Journal of Proteomics & Computational Biology
Download PDF
Research Article
Peptides Digested from Some Allium Sativum and Solanum lycopersicum Proteins Serve as Antihypertensive Agents: Computational Analysis
Kanawati A1 and Al-Madhagi HA2*
1Division of Biochemistry, Chemistry Department, Aleppo University,
Syrian Arab Republic
2Biochemical Technology Program, Faulty of Applied Sciences,
Dhamar University, Yemen
*Address for Correspondence:
Al-Madhagi HA, Biochemical Technology Program, Faulty of Applied
Sciences, Dhamar University, Yemen, E-mail: bio.haitham@gmail.com
Submission: 21 September, 2022
Accepted: 25 October, 2022
Published: 29 October, 2022
Copyright: © 2022 Kanawati A, et al. This is an open access article
distributed under the Creative Commons Attribution License, which
permits unrestricted use, distribution, and reproduction in any medium,
provided the original work is properly cited.
Abstract
Hypertension (HTN) still constitutes a worldwide problem to the
healthcare section and individual’s life. The current angiotensin
converting enzyme (ACE) inhibitors are first-choice option but pose
deleterious side effects upon prolonged administration. The goal of the
present in silico study is to evaluate the Allium sativum and Solanum
lycopersicum proteins as source for anti-hypertensive natural peptides.
The corresponding protein sequences were obtained from the UniProt
database and then inputted to antihypertensive peptides predictor
online tool. Using the same tool, 3 digestive enzymes (pepsin, trypsin
and elastase 1) were chosen for the digestion of proteins into small peptides
and subsequently assess their hypotensive activity. Some biochemical
characteristics of positive bioactive peptides were calculated via
Pepstats web interface while HAPPENN tool examined hemotoxicity.
Afterwards, the secondary structure of positive bioactive peptides was
de novo predicted through PEPstrMOD server prior to docking against
human ACE (PDB ID: 1o86) using HPEPDOCK and ClusPro platforms.
A.sativum peptides are more potent than S.lycopersicum ones in
terms of IC50 as well as docking score albeit neither of which showed
hemotoxicity. The present in silico work suggests the hypotensive
activity of A.sativum and S.lycopersicum as natural treatment option
of HTN.
Keywords
Hypertension; Anti-hypertensive peptide; Peptide-protein
docking; Allium sativum; Solanum lycopersicum
Introduction
Hypertension (HTN) continues to be the second main risk factor
of death cases from cardio- and cerebrovascular accidents as well as
end-organs damage globally [1]. It is estimated in the United States
(US) that one in every three persons suffers from HTN [2]. The recent
redefinition of HTN is blood pressure (BP) levels ≥ 130/80 mm Hg or
having HTN medicines. Accordingly, the percentage of prevalence
of HTN in US rises to 50% [3]. Moreover, about half of COVID-19-
hospitalized patients have HTN which increases the risk of mortality
even more [4].
Various risk factors are traced to drive BP up that can be
categorized into modifiable and non-modifiable factors (Figure 1).
Modifiable factors include, but not limited to, diet (particularly Narich
fast foods), sedentary lifestyle and obese people.
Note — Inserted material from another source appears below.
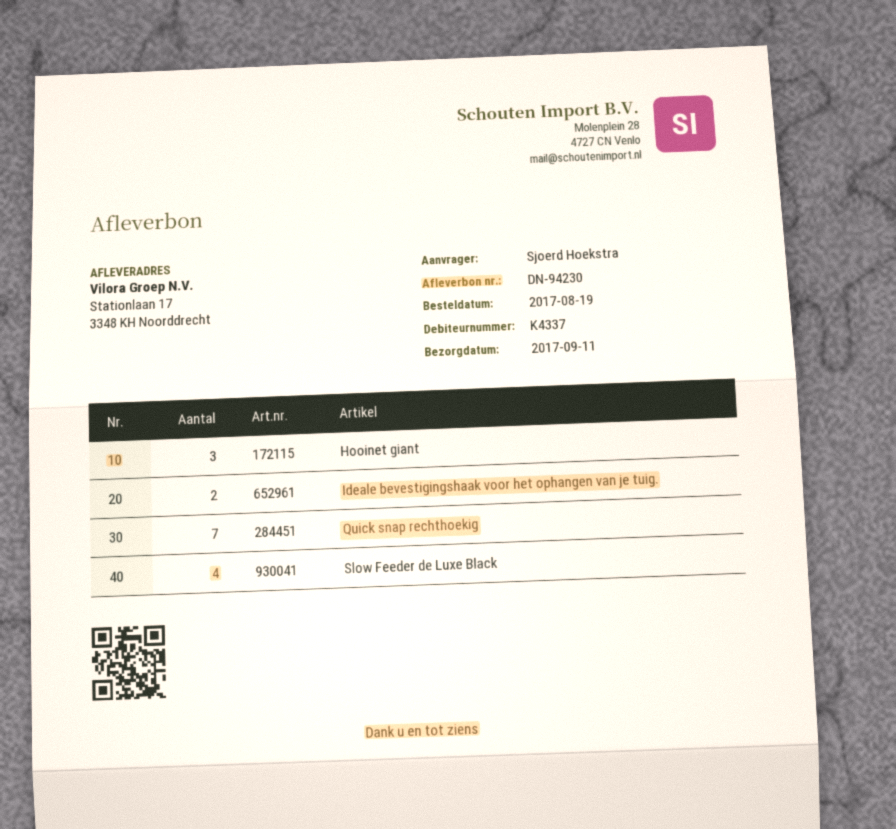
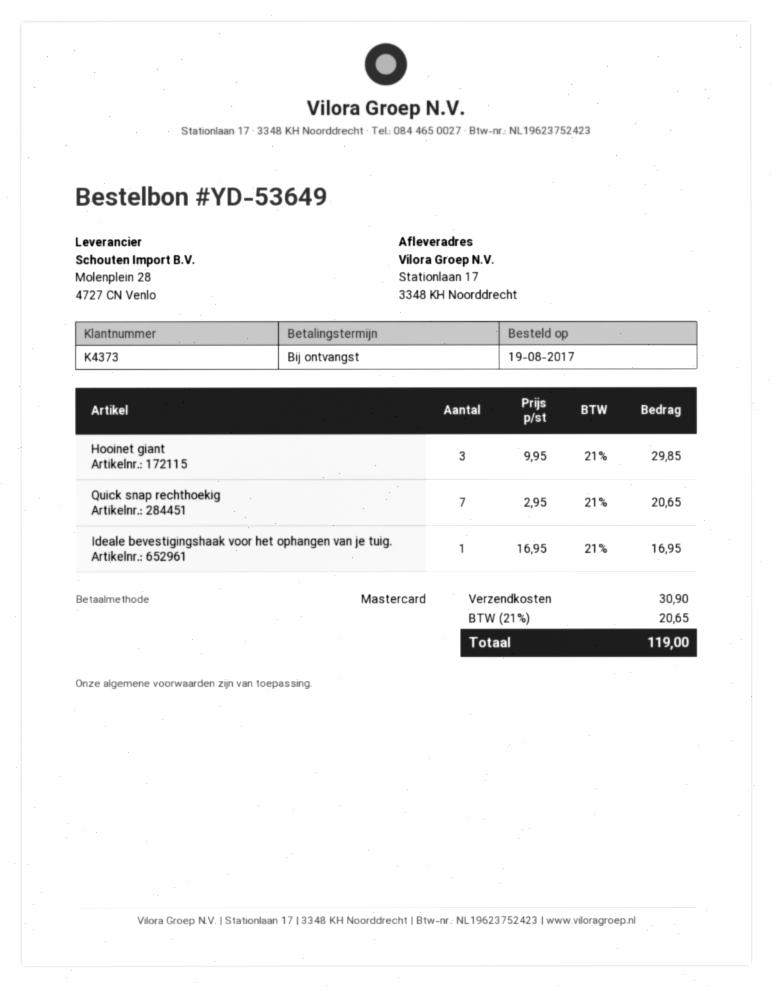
customer number: K4337 -> K4373
Ideale bevestigingshaak voor het ophangen van je tuig.: 2 -> 1
Slow Feeder de Luxe Black: 4 -> none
Non-modifiable
factors involve aging and the presence of chronic diseases besides
such as type 2 diabetes and kidney diseases [5,6]. In addition, genetic
inheritance and, more recently, epigenetics programming especially
in prenatal stage increases the incidence of HTN later in adulthood
[7].
Once patient’s BP got elevated, therapeutic intervention should be introduced to restore the levels of BP to the accepted values.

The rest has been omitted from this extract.